Getting back on track
Thanva is now in a nutrition programme, run by UNICEF Laos with support from the Government of China. This provides ready-to-use therapeutic food (RUTF) to treat children with malnutrition; community outreach to find malnourished children in nearby villages; nutrition education for parents; and training for health workers. Thanks to the UNICEF programme, Thanva now has regular check-ups at his local health centre and a supply of therapeutic food until his weight returns to normal. All of this is free of charge.
“We’re managing three cases of malnutrition in the nearby villages at the moment,” Head of Thongkang Health Centre Chanseng Kosisaboun comments. “Sometimes parents bring their children to the health centre, other times we go out and find them in the community. The support from UNICEF has really helped us with equipment, supplies like RUTF and training for health staff and volunteers. I’m really happy to have the support from UNICEF. It is helping us reduce child deaths from malnutrition.”
UNICEF relies on the support of donors to reach all children at risk of malnutrition. In Nan District, the programme is funded by the Government of China, through the Ministry of Commerce. Recently, the China International Development Cooperation Agency (CIDCA) donated a further $1.5 million to improve the health, nutrition and protection of over 220,000 children in Laos.
"On behalf of UNICEF, I would like to thank the Government of China for supporting our nutrition programme in Laos. This has helped us reach more women and children, including here in Nan District, saving many children’s lives," Khamseng Philavong, nutrition specialist at UNICEF Laos, says.
“Even though Laos has made significant progress in the reduction of malnutrition, the prevalence of acute malnutrition here is still high compared with other countries,” Ms Wang Haipei, Third Secretary at the Chinese Embassy in Lao PDR comments. “I’m very glad that our project, funded by China, has come into reality and is making a difference in Laos. UNICEF plays a key role in addressing the needs of children and it has very rich experience. I’m more than confident that through our joint efforts, we can truly help the children in Laos.”
Hope for the future
It’s late afternoon back at Bouanang’s village and the heat is starting to ease off. She sits with Thanva in the doorway of the family’s small wood-and-bamboo hut, which is raised on stilts to provide room for chickens underneath. Bouanang mixes some of the RUTF she was given at the clinic with clean water and feeds it to Thanva with a small plastic spoon. He is clearly enjoying the high-energy, peanut-based paste and quickly finishes the whole bowl.

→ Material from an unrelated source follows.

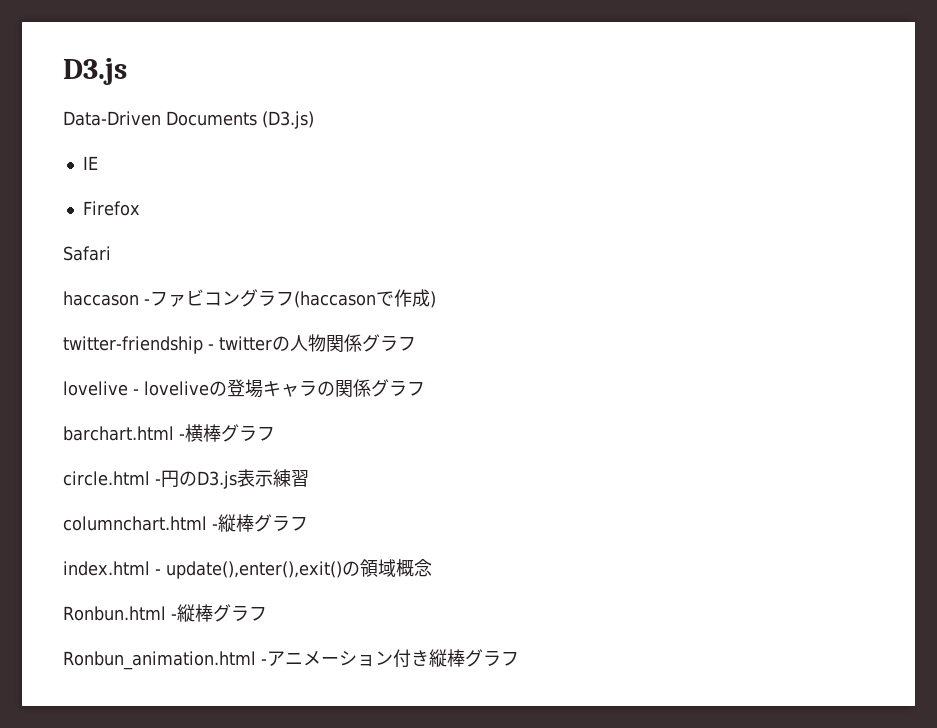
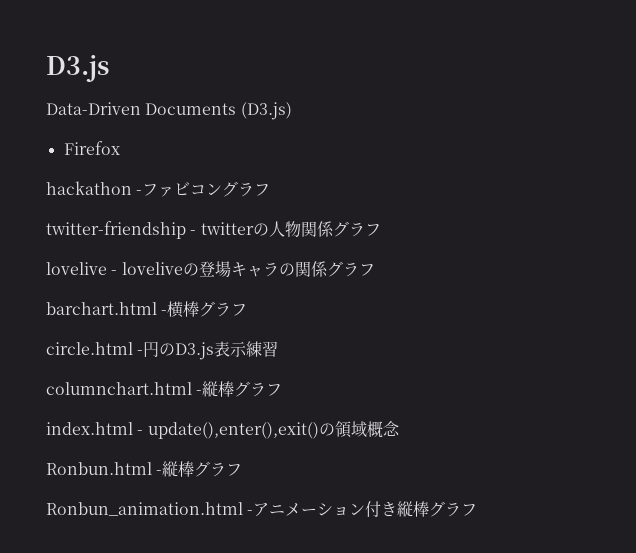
[82,156,98,170] // IE -> (292, 111) none
[63,246,111,261] [63,291,139,306] Safari // haccason -> [46,181,132,195] hackathon
[294,289,436,308] (haccasonで作成) -> (271, 189) none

Now that Thanva is recovering, Bouanang is feeling more positive about the future. She hopes that the coming rainy season will turn the family’s fortunes around and that Thanva will eventually be able to join his siblings – two older girls – at school.
“I don’t have the words to say how happy I am to get my son back and see him getting well again,” she says. “He can eat, he can sleep. In the night-time, he doesn’t cry anymore. When I see him smile, that makes me smile too. When he cries, I also cry with him. I’m so grateful to the doctors at the health centre – they have looked after my son very well.”
Asked about her hopes for her son’s future, Bouanang takes a moment to gather her thoughts. “I want Thanva to study, to be a good person, and to have a better life than his parents,” she decides. “When he grows up, I would like him to be a doctor, so that he can look after other children the way these doctors have taken care of him.”